Critical thinking skills are important for everyone, especially when your money and health are involved.
Well, if your bullshit detector is on the fritz – or just has that not-so-fresh feeling – you’re in luck today. Two great articles – a blogpost and an old-fashioned print media piece – will set you on the straight and narrow.
First, Emily Willingham has a handy checklist and explainer to help regular folks distinguish between product and treatment claims made based on real science vs. fake science. This gem appears at the awesome new Double X Science blog, subtitled “Science, I am just that into you.”

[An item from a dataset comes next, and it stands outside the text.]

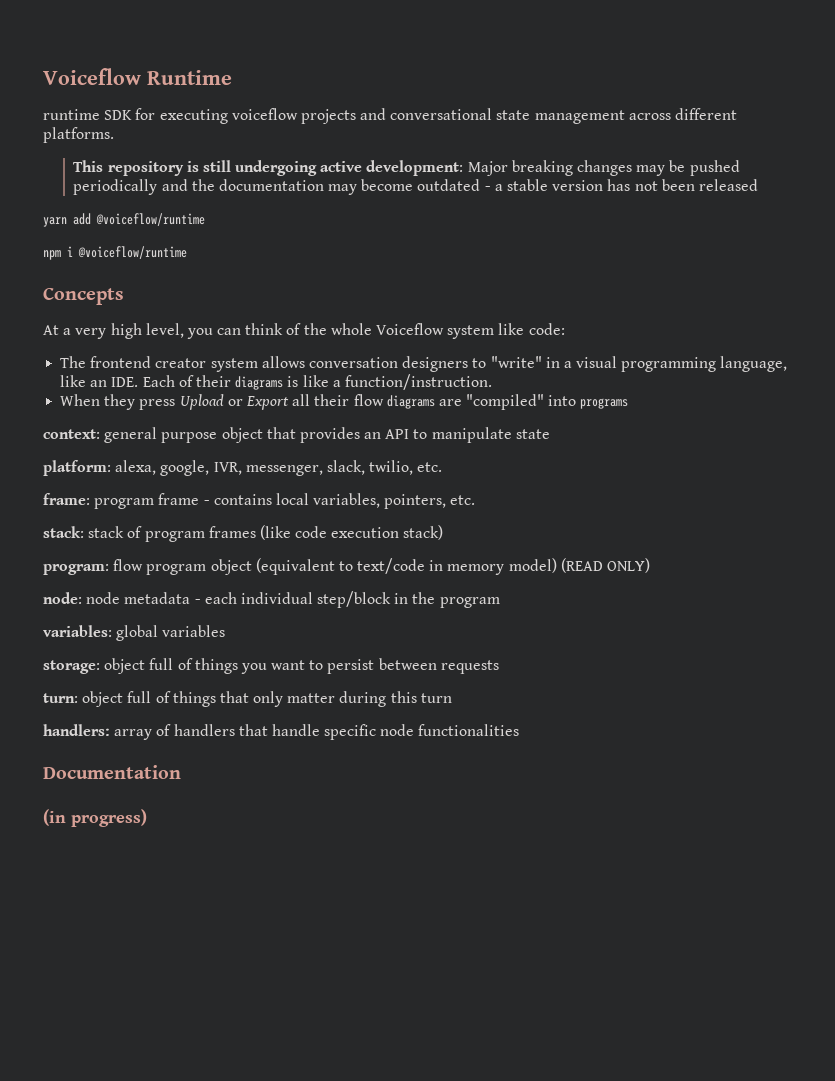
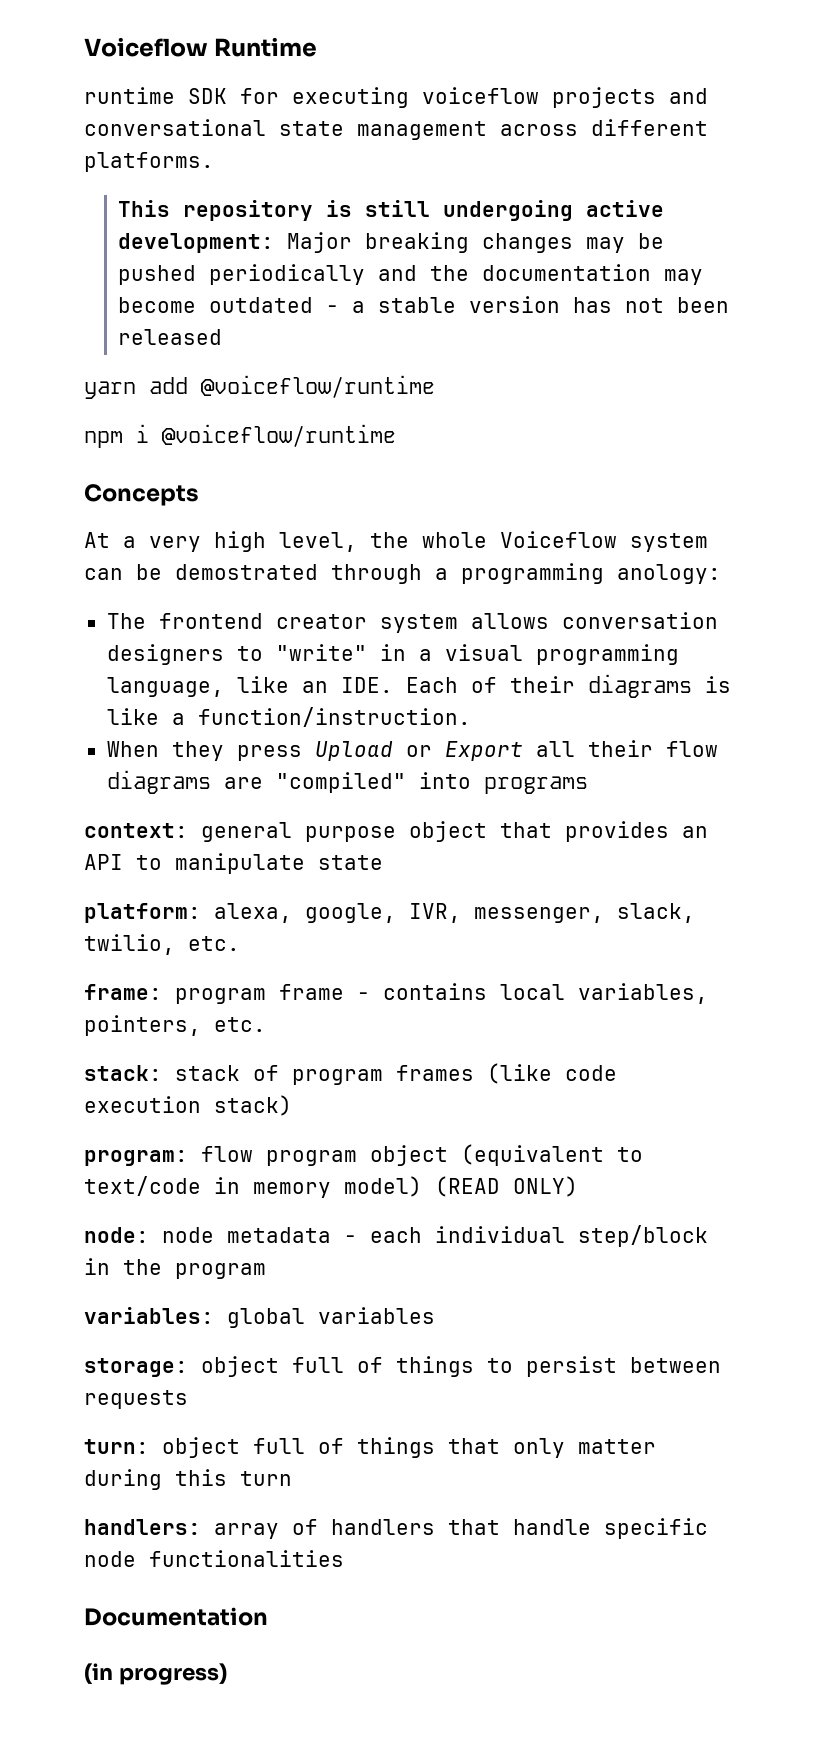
- At a very high level, you can think of the whole Voiceflow system like code:
+ At a very high level, the whole Voiceflow system can be demostrated through a programming anology:
- storage: object full of things you want to persist between requests
+ storage: object full of things to persist between requests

Second, Chicago Tribune science and medical reporter Trine Tsouderos provides us with an in-depth analysis of research grants by the NIH’s National Center for Complementary and Alternative Medicine (NCCAM). I’ve been ambivalent about NCCAM, primarily because it covers such a wide spectrum of maladies and approaches. The major problem, though, is that it was established by political edict as an advocacy arm of NIH rather than a true, science-based organization. Some top-notch scientists have joined NCCAM as of late but there’s no doubt that its historical portfolio of grant support has quite a bit of nonsense.
These two pieces sort of go hand-in-hand. In fact, you might care to apply some of Emily’s questions to some of the projects supported by NCCAM.